● Directions:
Copy every line from the records below that holds the word "child".

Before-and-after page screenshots
============

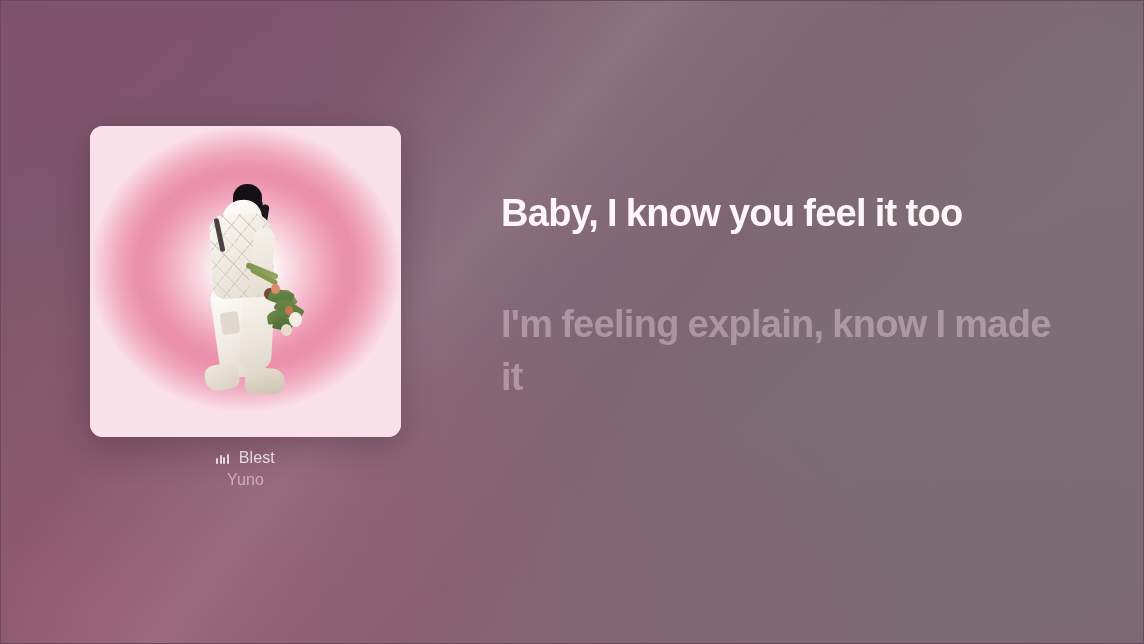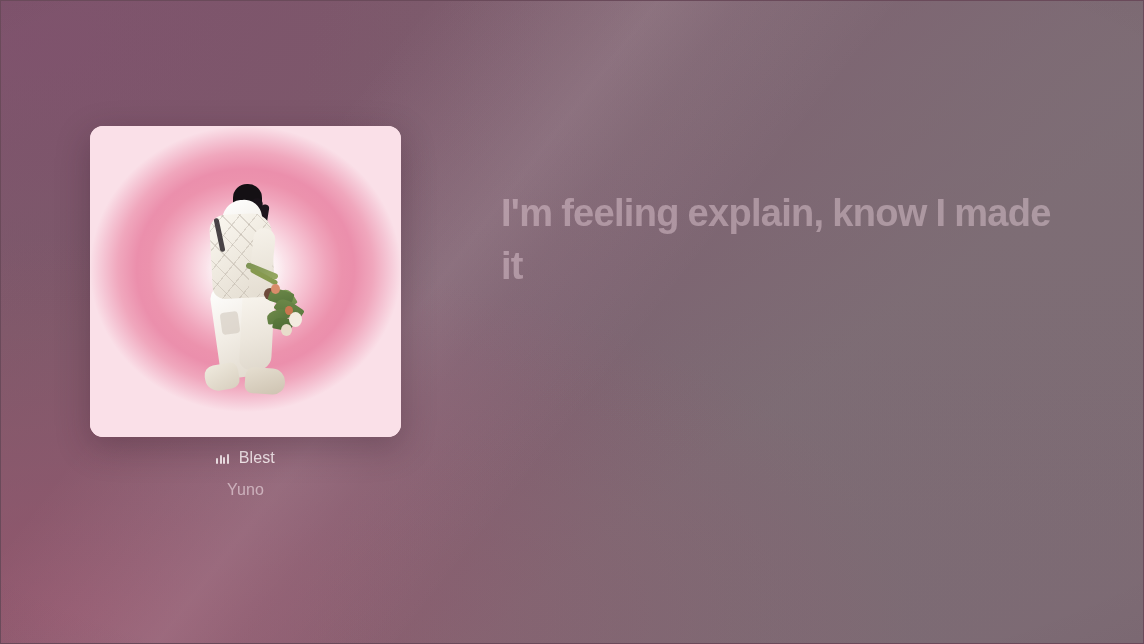--- a/index.html
+++ b/index.html
@@ -258,21 +258,21 @@
   #playing-indicator i:nth-child(2) { height: 9px; }
   #playing-indicator i:nth-child(3) { height: 7px; }
   #playing-indicator i:nth-child(4) { height: 10px; }
   #track-title {
     font-size: 16px;
     font-weight: 500;
     color: #f6eaee;
     letter-spacing: .1px;
   }
   #track-artist {
-    margin-top: 15px;
+    margin-top: 5px;
     font-size: 16px;
     font-weight: 400;
     color: rgba(246,232,238,0.56);
     letter-spacing: .1px;
   }
 
   
   #lyrics {
     position: absolute;
     left: 500px;
@@ -351,16 +351,17 @@
             <i></i>
         </span>
         <span id="track-title">Blest</span>
       </div>
       <div id="track-artist">Yuno</div>
     </div>
 
   </div>
 
   <div id="lyrics">
+    <p class="lyric-line active">Baby, I know you feel it too</p>
     <p class="lyric-line upcoming">I'm feeling explain, know I made it</p>
   </div>
 
 </div>
 
 </body></html>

============

● Completed task:
   #playing-indicator i:nth-child(2) { height: 9px; }
   #playing-indicator i:nth-child(3) { height: 7px; }
   #playing-indicator i:nth-child(4) { height: 10px; }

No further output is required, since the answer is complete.